The Intelligence and Security Committee, the parliamentary watchdog of the intelligence and security agencies which has a cross-party membership from both Houses, wants to press ministers to introduce legislation that would prevent news outlets from reporting stories deemed by the Government to be against the interests of national security.
The committee also wants to censor reporting of police operations that are deemed to have implications for national security. The ISC is to recommend in its next report, out at the end of the year, that a commission be set up to look into its plans, according to senior Whitehall sources.

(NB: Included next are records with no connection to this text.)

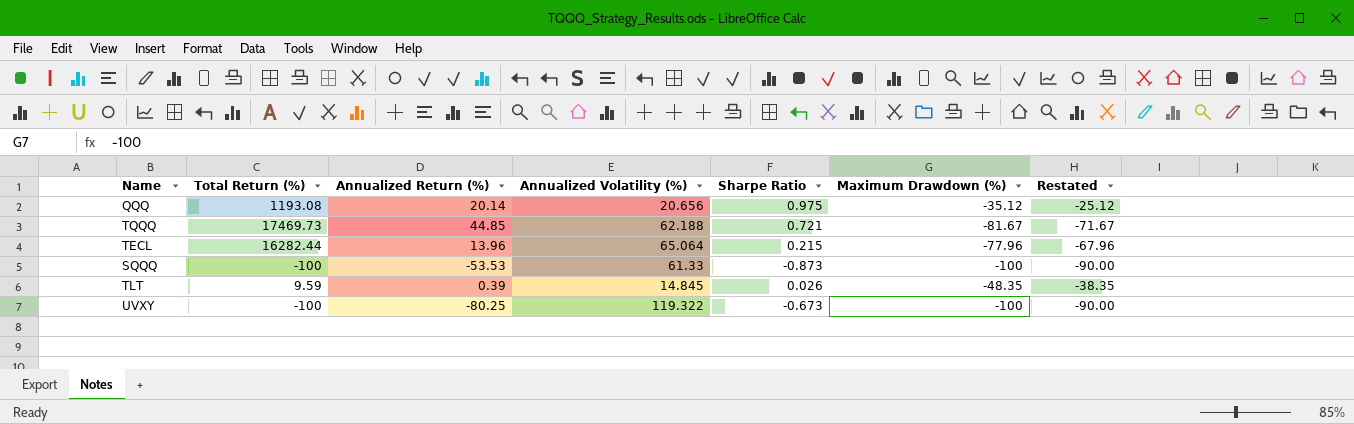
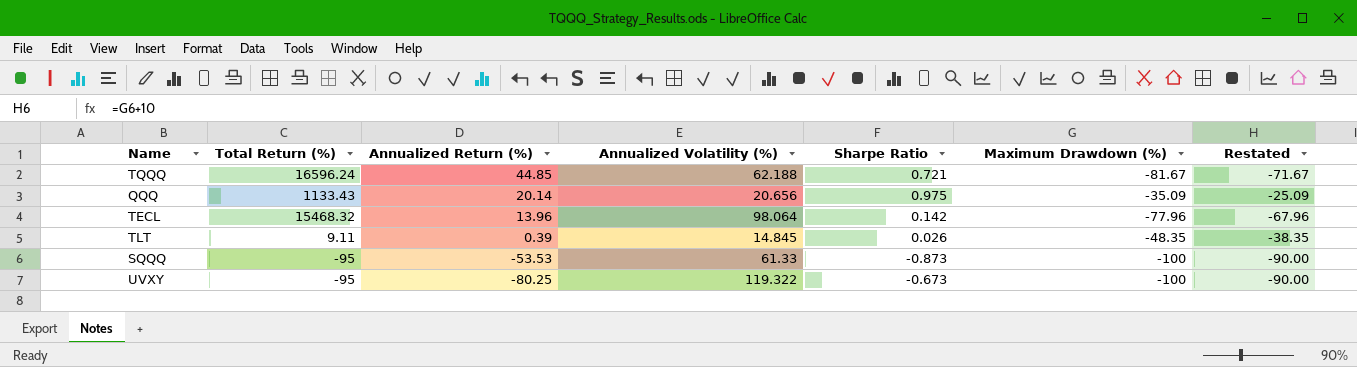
row order: none -> Annualized Return (%) descending
TQQQ | Total Return (%): 17469.73 -> 16596.24
QQQ | Total Return (%): 1193.08 -> 1133.43
QQQ | Maximum Drawdown (%): -35.12 -> -35.09
QQQ | Restated: -25.12 -> -25.09
TECL | Total Return (%): 16282.44 -> 15468.32
TECL | Annualized Volatility (%): 65.064 -> 98.064
TECL | Sharpe Ratio: 0.215 -> 0.142
TLT | Total Return (%): 9.59 -> 9.11
SQQQ | Total Return (%): -100 -> -95
UVXY | Total Return (%): -100 -> -95

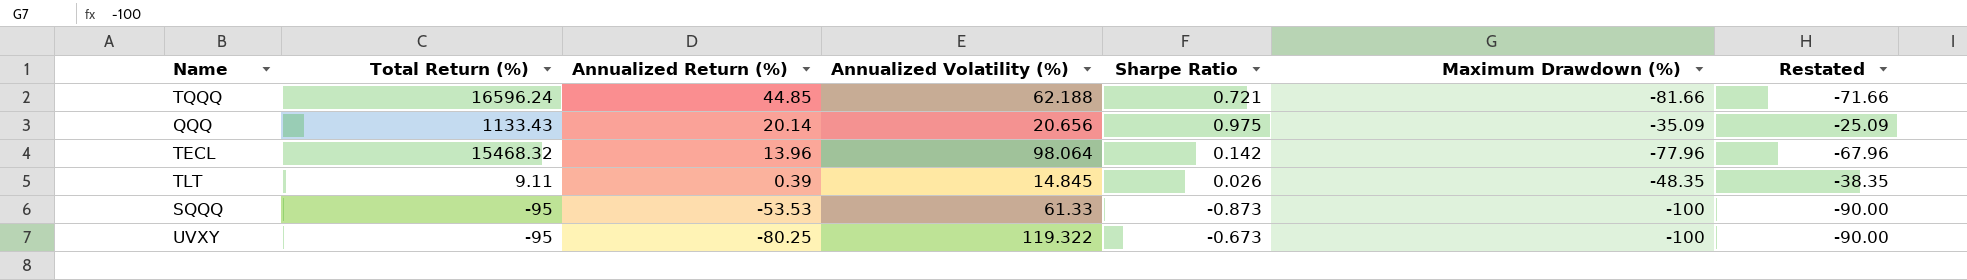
TQQQ | Maximum Drawdown (%): -81.67 -> -81.66
TQQQ | Restated: -71.67 -> -71.66

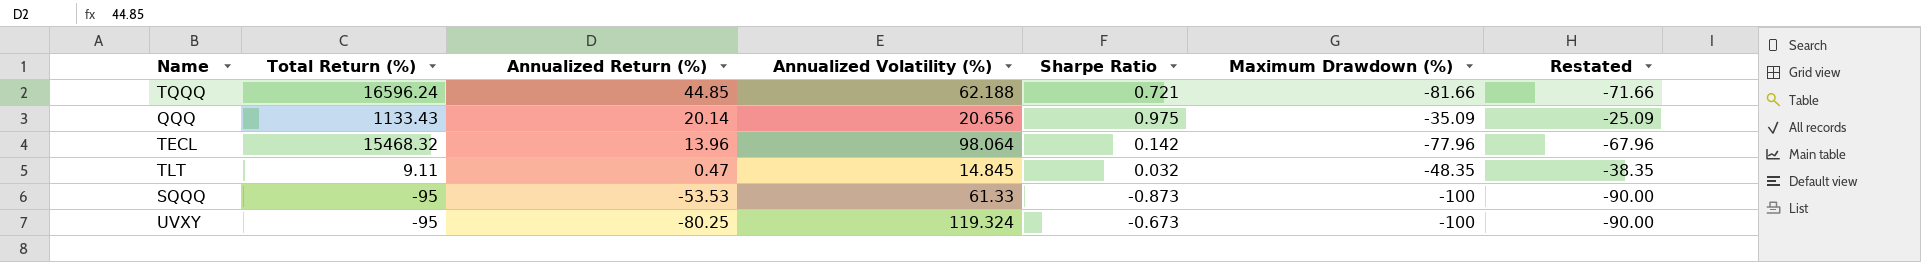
TLT | Annualized Return (%): 0.39 -> 0.47
TLT | Sharpe Ratio: 0.026 -> 0.032
UVXY | Annualized Volatility (%): 119.322 -> 119.324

Now, you might expect that I’d go off on a foul mouth rant about this. Legalised censorship, I might say, at the whim of a nameless, faceless bureaucrat; I might ask why justice would need to be done in secret; almost by definition justice carried out secretly is less just than that carried out in the open. Hell, I might even ponder the possibility of abuse by people wanting to cover up mistakes.
However, I don’t think I’ll do that.
Instead, I think I’ll mention the simple fact that all the above is happening now anyway; nameless and faceless bureaucrats are ‘asking’ newspapers and TV stations not to cover certain things, and those certain things aren’t covered. There’s no oversight, and there’s no accountability. There’s little in the way of consistency either; I suspect the application of a DA-notice is as dependent on who is manning a certain shift as it is on any official guidance.
Given that, you might expect that I’d actually be for this proposed commission1. It could possibly tighten up the rules, and make the system less open to abuse.
However, you’d be wrong on that front. If I had any faith at all that any change
would could be for the better, then I might support it. But every law that this government has brought in to tighten up rules, lessen opportunities for abuse and all that, it’s actually made more loopholes, more generalisations, and more opportunities for abuse.
So we’re being let down by the current system. But I fear that any new system would be much worse, and much harder to get rid of…
1 – How very New Labour – when in doubt as to how something will be received by the public, instigate a commission to look into it. And the slip a law doing exactly what you wanted to do in the first place through parliament, if precedent is anything to go by…
Dad once told me a story about how an RAF bomber, I think, accidentally dumped a load of aluminium foil over the South West’s powerlines, knocking out the grid. Just an operational SNAFU, someone pulled the wrong lever by accident.
They didn’t, in fact, put a D-notice on it, but quietly asked the Editors of the various papers not to publish the story. The implication being, “We’ll D-notice it if we have to, and next time you want a favour, screw you.”
Apparently there was quite a “I’ll scratch-your-back-if-you-scratch-mine” culture. Editors would keep things quiet when asked, and in return they’d get good information and access.
But to be perfectly honest, I’m not sure there’s any way to prevent that sort of thing. It’s the perceived need for “access” that’s turning the MSM into such patsies these days. Maybe it’s just a nice dose of creative destruction that’s needed.
This comment is now far too long. I finish.